The script attempts to remove any sensitive information (user account running the script and environmental values (hashes its key/value pairs)). This makes comparing the baseline against the new run less noisy. In addition, data is saved in JSON (from the CF API) and TEXT (from the CLI) formats for completeness. When I do my auditing, I typically only review the .txt files for changes and if there is something off, I then look at the .json files and also the audit events from Cloud Foundry Audit Events script. The main difference, the .txt files don’t contain values that frequently change (e.g., timestamps from routine restage events, etc.) which can be rather noisy when trying to identify changes.

Example usage:

python cf_configuration_inspector.py --data_folder=C:\Cooper\cf_test_org\data --remove_data_folder=true

command line parameters

  • data_folder - file path to where to save the extracted Cloud Foundry configuration information.

  • remove_data_folder - Whether the existing data_folder location should be removed before running. This can help with auditing as it will show which files were deleted vs. just modified after the run.

Application resource inspector

Obtains AS-IS application-level settings including organization, space, application name, number of application instances, memory, and diskspace.

Example usage:

python cf_application_resource_inspector.py

command line parameters

  • None at this time, it just displays what your account has access to. Please submit an issue if additional functionality is needed.

Service account key check

Obtains AS-IS information about service keys (e.g., last update date) to help teams determine if keys need to be rotated (i.e. 60 or 90 day policy).

Example usage:

python cf_service_account_key_check.py --cf_api_endpoint=https://api.fr.cloud.gov --report_file=C:\Users\BCooper\Desktop\service_key_check.xlsx --binding_type=key

command line parameters

  • cf_api_endpoint - Cloud Foundry API endpoint location.

  • report_file - Local path and filename output should be saved to.

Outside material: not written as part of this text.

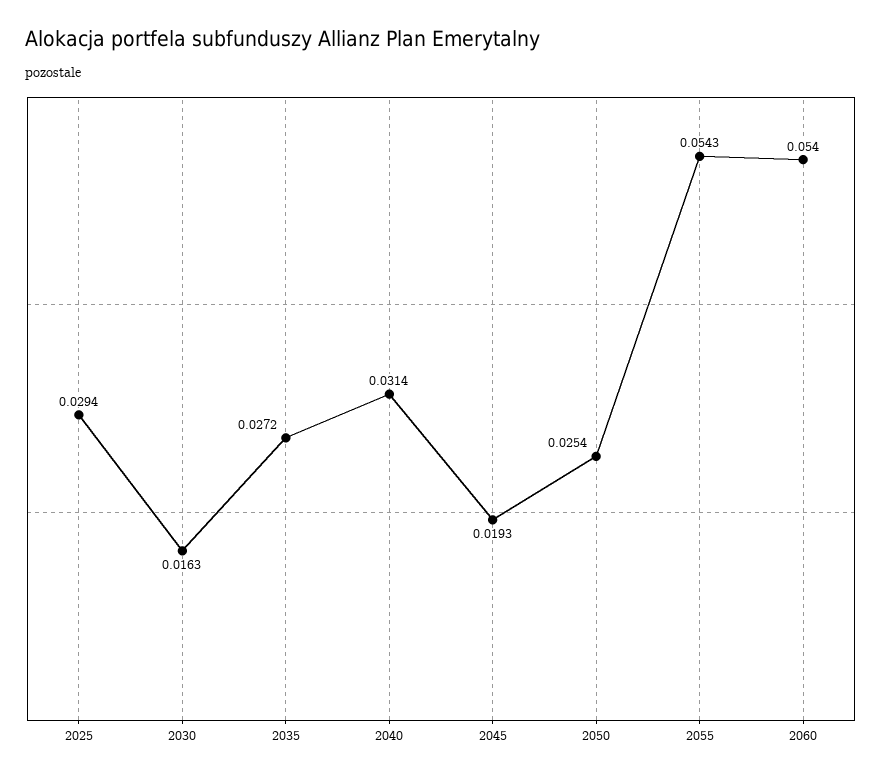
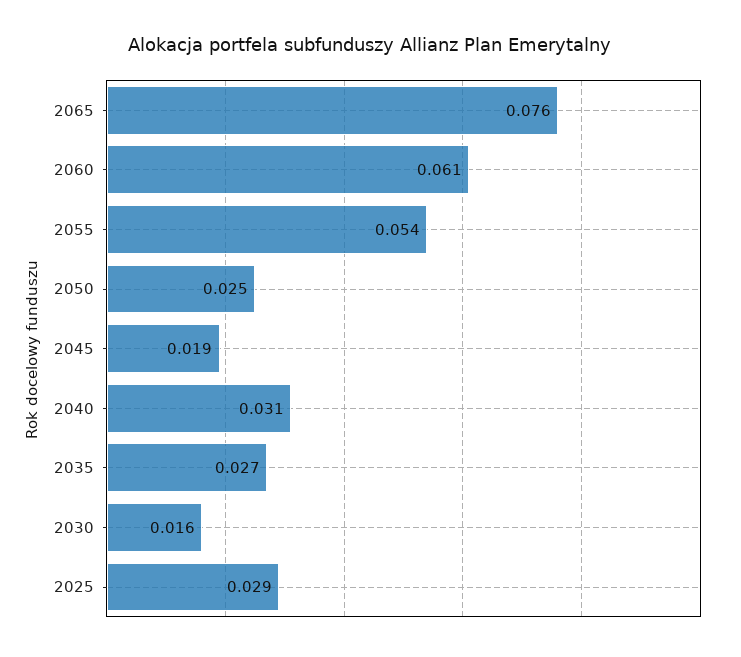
2060: 0.054 -> 0.061
2065: none -> 0.076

  • binding_type - Values {app or key} or just don't use this parameter. Cloud Foundry applications and service_accounts bind to services, this allows you to filter which ones get included into the report_file.

Log Drain check

Identify applications that have a log drain service bound to them. This script enables you to perform regular audits against your Cloud Foundry environment to ensure applications are configured to drain information to an external logging endpoint (e.g., Splunk). Typically to meet M-21-31 requirements.

Example usage:

python cf_log_drain_check.py --log_drain_url="syslog-tls://splunk.erg.com:1234" --report_file="C:\Users\BCooper\Desktop\2024-01-Log_drain_check.xlsx"

command line parameters

  • log_drain_url - The full URL/hyperlink (with protocol and port) to external drain service. This should match the URL/hyperlink used when your log drain service was configured.

  • report_file - Local path and filename output should be saved to.

  • log_drain_url - The full URL/hyperlink (with protocol and port) to external drain service. This should match the URL/hyperlink used when your log drain service was configured.

  • organization - (optional) The organization name to filter results by.

  • spaces - (optional) A comma delimited string of space names to filter the results by.

Disclaimer

The software is provided "as is", without warranty of any kind, express or implied, including but not limited to the warranties of merchantability, fitness for a particular purpose and noninfringement. In no event shall the authors or copyright holders be liable for any claim, damages, or other liability, whether in an action of contract, tort or otherwise, arising from, out of or in connection with the software or the use or other dealings in the software.